Renal cell carcinoma (RCC) is one of the most common tumors of the urinary system, seriously impacting public health. CircRNAs have been indicated as potentially critical mediators in tumorigenesis and cancer progression. However, their specific role in the metastasis of RCC remains unclear. In present study, we identified that miR-130a-3p presented aberrantly low-level in RCC cells. Furthermore, it was demonstrated that upregulated miR-130a-3p suppressed the proliferation and migration of cell and promoted cell apoptosis in RCC. Then we predicted the underlyingly upstream modulator of miR-130a-3p was a novel circRNA hsa_circ_0054537, which exhibited dysregulated in RCC cells. Subsequently, we confirmed the direct interaction between hsa_circ_0054537 and miR-130a-3p by RNA pulldown assay. Additionally, luciferase assay confirmed the correlation between hsa_circ_0054537 and miR-130a-3p at the transcriptional level. We also found hsa_circ_0054537 could affect the tumorigenesis through binding to miR-130a-3p competitively. In addition, we identified the target of miR-130a-3p was oncogene cMet, which could be co-controlled by hsa_circ_0054537 and miR-130a-3p. In conclusion, we demonstrated that circRNA hsa_circ_0054537 functioned as a competitive endogenous RNA to regulate cMet expression via sponging miR-130a-3p in renal cancer.
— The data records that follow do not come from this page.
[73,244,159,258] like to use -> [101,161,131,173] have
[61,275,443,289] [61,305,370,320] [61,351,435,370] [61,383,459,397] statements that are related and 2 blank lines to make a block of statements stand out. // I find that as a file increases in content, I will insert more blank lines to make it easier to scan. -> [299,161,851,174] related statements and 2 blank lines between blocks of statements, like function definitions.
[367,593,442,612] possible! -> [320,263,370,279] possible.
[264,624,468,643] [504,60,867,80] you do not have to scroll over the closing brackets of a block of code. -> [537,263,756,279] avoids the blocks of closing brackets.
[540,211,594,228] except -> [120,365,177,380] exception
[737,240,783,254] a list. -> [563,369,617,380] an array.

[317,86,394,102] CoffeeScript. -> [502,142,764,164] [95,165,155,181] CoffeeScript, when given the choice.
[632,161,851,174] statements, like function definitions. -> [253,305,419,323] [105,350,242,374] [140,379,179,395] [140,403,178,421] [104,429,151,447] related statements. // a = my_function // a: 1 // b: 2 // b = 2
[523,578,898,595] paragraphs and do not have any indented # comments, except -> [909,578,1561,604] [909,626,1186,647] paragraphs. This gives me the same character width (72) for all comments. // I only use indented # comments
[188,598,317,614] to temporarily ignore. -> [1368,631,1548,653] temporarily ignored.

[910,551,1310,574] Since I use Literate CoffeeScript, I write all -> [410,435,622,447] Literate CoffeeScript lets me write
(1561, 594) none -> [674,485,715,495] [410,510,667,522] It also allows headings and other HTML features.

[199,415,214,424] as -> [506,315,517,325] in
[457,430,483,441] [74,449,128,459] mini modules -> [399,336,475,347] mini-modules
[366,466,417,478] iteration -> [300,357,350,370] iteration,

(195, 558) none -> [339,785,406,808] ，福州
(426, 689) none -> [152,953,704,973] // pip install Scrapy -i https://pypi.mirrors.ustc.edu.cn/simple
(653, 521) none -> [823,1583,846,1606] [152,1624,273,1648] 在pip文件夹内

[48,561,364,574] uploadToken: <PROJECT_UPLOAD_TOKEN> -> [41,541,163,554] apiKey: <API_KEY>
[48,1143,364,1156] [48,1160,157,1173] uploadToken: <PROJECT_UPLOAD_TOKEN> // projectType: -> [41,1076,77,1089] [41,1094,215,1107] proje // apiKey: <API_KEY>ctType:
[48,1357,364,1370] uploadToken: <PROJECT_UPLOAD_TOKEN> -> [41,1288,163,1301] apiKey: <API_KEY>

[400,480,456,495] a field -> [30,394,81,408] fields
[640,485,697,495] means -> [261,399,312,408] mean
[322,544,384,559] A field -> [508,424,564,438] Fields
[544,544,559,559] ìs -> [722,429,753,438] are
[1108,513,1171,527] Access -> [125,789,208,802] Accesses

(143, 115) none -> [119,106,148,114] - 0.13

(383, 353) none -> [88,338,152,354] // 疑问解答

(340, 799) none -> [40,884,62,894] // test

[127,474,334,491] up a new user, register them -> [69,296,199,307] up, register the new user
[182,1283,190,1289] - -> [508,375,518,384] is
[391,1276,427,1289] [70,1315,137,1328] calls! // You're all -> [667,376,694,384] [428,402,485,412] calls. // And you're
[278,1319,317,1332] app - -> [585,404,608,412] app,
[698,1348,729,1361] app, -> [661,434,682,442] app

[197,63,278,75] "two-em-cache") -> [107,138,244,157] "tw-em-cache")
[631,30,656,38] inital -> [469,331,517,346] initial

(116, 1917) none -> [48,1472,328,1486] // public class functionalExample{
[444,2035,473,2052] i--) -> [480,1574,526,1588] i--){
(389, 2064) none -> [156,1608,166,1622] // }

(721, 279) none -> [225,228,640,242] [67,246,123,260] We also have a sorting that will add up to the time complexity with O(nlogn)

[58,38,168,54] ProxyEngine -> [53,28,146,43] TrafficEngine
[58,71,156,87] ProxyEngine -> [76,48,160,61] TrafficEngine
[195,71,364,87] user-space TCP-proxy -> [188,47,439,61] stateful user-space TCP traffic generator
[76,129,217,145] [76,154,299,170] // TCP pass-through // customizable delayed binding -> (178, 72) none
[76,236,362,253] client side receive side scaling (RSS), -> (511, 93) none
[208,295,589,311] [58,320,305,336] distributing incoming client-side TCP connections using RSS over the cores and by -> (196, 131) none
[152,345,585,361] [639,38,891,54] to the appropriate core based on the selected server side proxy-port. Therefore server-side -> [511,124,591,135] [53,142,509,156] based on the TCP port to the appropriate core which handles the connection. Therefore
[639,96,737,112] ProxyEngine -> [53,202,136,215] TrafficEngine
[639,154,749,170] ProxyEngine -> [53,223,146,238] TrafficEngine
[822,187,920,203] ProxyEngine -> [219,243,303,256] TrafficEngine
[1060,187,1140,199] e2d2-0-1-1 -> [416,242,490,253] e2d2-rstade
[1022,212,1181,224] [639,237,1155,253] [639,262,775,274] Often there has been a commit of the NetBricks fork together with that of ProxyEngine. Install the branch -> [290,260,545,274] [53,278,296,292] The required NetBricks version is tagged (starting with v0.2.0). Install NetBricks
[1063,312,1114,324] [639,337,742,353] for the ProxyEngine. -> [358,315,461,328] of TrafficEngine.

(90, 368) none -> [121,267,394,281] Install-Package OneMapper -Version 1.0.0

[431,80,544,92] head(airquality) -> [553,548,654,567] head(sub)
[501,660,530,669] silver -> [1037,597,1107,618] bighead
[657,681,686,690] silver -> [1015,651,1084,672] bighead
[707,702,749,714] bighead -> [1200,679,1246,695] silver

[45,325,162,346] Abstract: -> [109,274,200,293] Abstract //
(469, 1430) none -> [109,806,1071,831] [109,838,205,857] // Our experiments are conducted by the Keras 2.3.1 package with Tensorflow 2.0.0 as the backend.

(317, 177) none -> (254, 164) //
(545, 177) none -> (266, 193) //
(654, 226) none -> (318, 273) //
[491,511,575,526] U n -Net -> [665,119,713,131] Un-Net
肾细胞癌（RCC）是泌尿系统最常见的肿瘤之一，严重影响公共健康。CircRNAs已被证明是肿瘤发生和癌症发展过程中潜在的关键介质。然而，它们在RCC转移中的具体作用仍不清楚。在本研究中，我们确定了miR-130a-3p在RCC细胞中呈异常低水平表达。此外，已证明miR-130a-3p的上调抑制了RCC中细胞的增殖和迁移并促进了细胞凋亡。然后我们预测，miR-130a-3p的潜在上游调节剂是新型circRNA hsa_circ_0054537，其在RCC细胞中表现出失调。随后，我们通过RNA下拉分析确认了hsa_circ_0054537与miR-130a-3p之间的直接相互作用。另外，荧光素酶测定法在转录水平上证实了hsa_circ_0054537与miR-130a-3p之间的相关性。我们还发现hsa_circ_0054537可以通过竞争性结合miR-130a-3p来影响肿瘤发生。此外，我们确定了miR-130a-3p的靶标是癌基因cMet，它可以由hsa_circ_0054537和miR-130a-3p共同控制。总之，我们证明了circRNA hsa_circ_0054537可以作为竞争性内源性RNA，通过在肾脏癌中通过海绵状miR-130a-3p调节cMet表达。